### Supplied entries
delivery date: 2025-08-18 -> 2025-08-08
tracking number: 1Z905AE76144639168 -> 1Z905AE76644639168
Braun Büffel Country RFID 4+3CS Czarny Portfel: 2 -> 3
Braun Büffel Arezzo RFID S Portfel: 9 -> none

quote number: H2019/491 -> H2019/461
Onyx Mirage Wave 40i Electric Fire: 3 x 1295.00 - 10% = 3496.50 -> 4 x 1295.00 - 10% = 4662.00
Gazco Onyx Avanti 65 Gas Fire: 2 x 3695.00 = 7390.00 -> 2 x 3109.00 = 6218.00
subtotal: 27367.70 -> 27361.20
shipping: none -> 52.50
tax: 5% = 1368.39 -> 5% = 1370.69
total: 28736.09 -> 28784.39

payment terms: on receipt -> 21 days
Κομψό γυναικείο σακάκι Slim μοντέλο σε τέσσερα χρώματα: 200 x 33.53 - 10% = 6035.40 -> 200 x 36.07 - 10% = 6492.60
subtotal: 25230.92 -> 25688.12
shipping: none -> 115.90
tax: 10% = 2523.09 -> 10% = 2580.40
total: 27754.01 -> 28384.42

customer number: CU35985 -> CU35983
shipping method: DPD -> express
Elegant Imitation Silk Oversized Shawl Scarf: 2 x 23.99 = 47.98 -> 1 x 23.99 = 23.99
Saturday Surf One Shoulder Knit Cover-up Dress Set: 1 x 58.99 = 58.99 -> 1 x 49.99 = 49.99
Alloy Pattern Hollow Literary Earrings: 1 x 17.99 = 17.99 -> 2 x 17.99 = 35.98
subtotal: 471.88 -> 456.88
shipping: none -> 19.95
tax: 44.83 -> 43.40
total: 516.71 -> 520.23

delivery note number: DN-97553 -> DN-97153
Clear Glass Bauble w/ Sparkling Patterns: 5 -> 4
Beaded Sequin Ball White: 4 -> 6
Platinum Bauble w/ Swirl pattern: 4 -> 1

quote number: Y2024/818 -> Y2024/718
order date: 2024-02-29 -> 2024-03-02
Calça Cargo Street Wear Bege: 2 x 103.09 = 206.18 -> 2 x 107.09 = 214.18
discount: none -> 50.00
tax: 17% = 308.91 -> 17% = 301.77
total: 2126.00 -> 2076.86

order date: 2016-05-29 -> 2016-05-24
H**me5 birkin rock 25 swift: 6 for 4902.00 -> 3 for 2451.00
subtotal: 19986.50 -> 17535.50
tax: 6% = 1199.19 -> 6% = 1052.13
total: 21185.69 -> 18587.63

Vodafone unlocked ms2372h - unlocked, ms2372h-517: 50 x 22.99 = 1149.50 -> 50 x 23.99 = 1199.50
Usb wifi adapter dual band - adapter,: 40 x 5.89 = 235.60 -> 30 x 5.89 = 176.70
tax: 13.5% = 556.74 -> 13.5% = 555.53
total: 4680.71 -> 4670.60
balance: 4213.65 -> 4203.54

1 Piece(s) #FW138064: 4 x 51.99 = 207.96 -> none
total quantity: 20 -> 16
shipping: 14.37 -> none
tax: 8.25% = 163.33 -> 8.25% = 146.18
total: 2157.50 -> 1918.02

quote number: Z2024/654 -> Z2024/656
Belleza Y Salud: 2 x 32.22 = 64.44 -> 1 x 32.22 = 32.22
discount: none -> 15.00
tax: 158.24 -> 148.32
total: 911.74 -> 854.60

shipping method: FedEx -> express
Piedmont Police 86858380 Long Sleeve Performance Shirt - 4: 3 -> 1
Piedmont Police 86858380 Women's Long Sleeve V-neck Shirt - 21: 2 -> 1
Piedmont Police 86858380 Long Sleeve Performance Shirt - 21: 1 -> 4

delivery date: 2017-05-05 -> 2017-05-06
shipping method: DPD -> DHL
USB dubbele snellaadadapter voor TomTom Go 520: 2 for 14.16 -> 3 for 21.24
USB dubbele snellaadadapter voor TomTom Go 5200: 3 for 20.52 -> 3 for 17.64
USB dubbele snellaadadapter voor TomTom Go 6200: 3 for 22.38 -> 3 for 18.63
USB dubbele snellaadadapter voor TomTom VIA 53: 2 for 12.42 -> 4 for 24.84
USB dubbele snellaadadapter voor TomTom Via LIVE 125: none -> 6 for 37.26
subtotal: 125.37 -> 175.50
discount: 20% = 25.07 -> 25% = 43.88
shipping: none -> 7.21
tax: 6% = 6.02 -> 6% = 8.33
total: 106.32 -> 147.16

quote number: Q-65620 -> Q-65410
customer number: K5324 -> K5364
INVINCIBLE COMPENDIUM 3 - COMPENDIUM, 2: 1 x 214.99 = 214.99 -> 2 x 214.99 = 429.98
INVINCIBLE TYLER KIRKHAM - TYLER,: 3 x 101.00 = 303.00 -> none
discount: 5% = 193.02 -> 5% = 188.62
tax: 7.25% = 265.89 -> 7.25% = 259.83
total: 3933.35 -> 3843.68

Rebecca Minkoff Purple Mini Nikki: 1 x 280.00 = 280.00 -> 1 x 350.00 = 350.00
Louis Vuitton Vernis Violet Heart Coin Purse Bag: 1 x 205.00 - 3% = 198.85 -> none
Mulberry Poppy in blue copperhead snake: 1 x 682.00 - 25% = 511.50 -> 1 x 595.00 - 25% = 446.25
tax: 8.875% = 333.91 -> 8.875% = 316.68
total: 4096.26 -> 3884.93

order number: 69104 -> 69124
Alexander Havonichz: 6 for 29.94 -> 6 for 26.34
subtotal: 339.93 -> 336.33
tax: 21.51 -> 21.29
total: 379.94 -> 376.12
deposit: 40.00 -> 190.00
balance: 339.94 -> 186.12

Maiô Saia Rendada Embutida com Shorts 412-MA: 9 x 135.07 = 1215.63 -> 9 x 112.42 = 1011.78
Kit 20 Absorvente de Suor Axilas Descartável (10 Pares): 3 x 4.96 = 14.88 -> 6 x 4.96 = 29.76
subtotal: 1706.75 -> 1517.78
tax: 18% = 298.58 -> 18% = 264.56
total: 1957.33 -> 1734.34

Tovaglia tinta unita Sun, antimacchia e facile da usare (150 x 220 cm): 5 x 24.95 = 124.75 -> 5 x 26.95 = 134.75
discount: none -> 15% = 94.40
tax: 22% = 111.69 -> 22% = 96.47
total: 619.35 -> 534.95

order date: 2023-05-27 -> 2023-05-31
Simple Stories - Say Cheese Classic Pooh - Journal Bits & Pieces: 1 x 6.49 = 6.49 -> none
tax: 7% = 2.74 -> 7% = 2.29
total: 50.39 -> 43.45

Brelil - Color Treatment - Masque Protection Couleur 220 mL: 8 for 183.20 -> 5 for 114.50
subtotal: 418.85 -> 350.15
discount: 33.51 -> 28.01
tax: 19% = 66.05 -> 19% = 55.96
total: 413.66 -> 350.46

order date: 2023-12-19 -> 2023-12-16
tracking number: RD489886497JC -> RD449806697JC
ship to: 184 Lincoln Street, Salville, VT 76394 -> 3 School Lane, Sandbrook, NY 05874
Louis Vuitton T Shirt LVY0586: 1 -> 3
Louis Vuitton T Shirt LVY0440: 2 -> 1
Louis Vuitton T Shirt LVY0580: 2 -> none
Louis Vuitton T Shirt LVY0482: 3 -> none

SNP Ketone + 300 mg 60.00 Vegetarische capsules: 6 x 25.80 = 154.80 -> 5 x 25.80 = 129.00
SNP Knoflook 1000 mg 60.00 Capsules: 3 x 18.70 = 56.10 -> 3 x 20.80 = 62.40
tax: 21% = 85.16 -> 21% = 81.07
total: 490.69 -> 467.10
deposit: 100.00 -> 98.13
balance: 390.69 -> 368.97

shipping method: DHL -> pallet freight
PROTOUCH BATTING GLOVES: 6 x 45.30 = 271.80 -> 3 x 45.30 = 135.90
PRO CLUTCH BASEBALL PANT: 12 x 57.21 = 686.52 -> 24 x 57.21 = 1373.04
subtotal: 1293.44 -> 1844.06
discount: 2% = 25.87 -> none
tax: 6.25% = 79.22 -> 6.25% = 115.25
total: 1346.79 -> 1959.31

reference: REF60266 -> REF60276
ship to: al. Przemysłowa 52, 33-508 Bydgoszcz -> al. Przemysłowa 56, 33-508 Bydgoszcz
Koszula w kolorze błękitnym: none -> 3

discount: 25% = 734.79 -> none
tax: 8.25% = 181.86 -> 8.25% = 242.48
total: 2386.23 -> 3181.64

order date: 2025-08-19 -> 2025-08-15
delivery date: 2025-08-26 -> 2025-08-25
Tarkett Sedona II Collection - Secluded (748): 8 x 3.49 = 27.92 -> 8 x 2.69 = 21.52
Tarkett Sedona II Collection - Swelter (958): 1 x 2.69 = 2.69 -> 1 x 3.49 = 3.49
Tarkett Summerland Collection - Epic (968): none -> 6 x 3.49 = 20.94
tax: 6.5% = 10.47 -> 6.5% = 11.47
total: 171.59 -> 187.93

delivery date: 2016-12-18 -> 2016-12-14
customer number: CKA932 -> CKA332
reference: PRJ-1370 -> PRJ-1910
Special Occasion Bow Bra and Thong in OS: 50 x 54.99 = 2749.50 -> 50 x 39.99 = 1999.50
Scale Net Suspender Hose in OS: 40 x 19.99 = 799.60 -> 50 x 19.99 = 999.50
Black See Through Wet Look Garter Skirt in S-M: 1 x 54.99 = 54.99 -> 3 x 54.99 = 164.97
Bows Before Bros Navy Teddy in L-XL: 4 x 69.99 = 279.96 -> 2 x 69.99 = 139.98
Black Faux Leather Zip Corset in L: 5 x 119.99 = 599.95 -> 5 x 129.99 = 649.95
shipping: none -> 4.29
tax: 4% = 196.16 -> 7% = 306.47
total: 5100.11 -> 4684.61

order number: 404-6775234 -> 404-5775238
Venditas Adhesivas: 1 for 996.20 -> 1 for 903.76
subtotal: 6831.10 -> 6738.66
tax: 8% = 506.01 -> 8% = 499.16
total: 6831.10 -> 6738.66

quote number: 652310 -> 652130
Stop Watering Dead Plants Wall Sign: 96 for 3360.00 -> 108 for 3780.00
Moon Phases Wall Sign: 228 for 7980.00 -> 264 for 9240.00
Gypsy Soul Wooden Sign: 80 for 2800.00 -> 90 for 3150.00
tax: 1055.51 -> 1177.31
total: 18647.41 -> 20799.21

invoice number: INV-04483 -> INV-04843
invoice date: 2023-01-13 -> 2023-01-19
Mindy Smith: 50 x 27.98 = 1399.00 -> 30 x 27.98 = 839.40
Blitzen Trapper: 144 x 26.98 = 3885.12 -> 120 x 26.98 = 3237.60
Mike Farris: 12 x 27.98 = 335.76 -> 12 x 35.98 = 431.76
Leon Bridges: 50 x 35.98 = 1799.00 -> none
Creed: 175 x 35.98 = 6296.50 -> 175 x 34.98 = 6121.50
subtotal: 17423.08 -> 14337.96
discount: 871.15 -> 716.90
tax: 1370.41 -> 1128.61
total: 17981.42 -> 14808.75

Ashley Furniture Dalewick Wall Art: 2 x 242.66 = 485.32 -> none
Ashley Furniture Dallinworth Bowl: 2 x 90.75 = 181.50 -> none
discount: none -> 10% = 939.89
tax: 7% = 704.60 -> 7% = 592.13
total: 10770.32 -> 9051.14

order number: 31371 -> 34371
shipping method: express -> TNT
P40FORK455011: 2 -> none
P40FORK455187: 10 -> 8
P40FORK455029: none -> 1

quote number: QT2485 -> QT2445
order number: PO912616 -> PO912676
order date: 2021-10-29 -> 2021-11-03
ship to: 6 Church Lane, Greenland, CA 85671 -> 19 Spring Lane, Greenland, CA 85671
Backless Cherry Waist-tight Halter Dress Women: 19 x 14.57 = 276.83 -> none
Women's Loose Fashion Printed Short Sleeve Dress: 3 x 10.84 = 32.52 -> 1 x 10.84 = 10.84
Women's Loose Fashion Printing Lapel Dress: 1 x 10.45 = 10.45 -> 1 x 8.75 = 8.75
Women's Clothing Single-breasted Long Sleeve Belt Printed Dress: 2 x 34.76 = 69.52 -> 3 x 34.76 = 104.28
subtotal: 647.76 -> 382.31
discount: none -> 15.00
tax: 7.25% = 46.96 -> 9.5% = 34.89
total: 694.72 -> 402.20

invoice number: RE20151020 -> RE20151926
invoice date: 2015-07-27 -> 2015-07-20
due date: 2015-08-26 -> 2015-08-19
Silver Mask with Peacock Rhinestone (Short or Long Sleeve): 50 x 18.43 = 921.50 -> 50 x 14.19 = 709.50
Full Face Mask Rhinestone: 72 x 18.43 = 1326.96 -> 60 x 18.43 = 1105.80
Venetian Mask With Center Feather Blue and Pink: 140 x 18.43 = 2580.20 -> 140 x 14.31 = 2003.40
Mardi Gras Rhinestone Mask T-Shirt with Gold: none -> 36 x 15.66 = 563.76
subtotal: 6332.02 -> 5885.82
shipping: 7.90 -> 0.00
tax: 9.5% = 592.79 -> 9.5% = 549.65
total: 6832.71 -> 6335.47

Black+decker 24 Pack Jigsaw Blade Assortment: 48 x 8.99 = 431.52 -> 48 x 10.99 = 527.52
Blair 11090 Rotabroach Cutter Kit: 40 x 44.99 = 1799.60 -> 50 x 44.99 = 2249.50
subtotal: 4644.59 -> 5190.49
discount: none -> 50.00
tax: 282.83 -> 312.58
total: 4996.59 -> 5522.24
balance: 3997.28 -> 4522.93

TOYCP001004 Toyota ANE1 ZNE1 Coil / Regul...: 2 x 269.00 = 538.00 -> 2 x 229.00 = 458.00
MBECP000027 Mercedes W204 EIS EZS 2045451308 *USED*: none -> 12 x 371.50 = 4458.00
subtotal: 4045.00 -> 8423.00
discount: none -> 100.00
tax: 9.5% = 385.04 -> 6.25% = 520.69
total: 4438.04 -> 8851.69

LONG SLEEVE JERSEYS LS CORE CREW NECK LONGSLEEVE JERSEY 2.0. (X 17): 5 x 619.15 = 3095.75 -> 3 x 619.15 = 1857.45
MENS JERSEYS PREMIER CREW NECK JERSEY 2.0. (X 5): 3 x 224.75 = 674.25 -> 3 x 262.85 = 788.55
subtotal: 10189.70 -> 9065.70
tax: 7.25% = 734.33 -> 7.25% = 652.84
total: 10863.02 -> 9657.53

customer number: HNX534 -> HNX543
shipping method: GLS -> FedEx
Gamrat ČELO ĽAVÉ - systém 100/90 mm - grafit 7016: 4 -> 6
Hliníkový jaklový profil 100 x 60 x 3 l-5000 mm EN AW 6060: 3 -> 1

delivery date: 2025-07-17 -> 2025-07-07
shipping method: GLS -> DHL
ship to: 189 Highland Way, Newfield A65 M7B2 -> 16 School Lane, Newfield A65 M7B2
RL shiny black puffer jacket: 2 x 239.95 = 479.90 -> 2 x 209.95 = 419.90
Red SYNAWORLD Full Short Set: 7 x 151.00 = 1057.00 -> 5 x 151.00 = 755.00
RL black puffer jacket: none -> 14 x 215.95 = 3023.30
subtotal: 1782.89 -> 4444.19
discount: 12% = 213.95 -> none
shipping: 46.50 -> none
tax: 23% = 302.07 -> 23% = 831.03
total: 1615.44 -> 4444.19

### Aim of the task
Filter on the word "Rhinestone": copy each matching line from the entries above.

### Task output
Silver Mask with Peacock Rhinestone (Short or Long Sleeve): 50 x 18.43 = 921.50 -> 50 x 14.19 = 709.50
Full Face Mask Rhinestone: 72 x 18.43 = 1326.96 -> 60 x 18.43 = 1105.80
Mardi Gras Rhinestone Mask T-Shirt with Gold: none -> 36 x 15.66 = 563.76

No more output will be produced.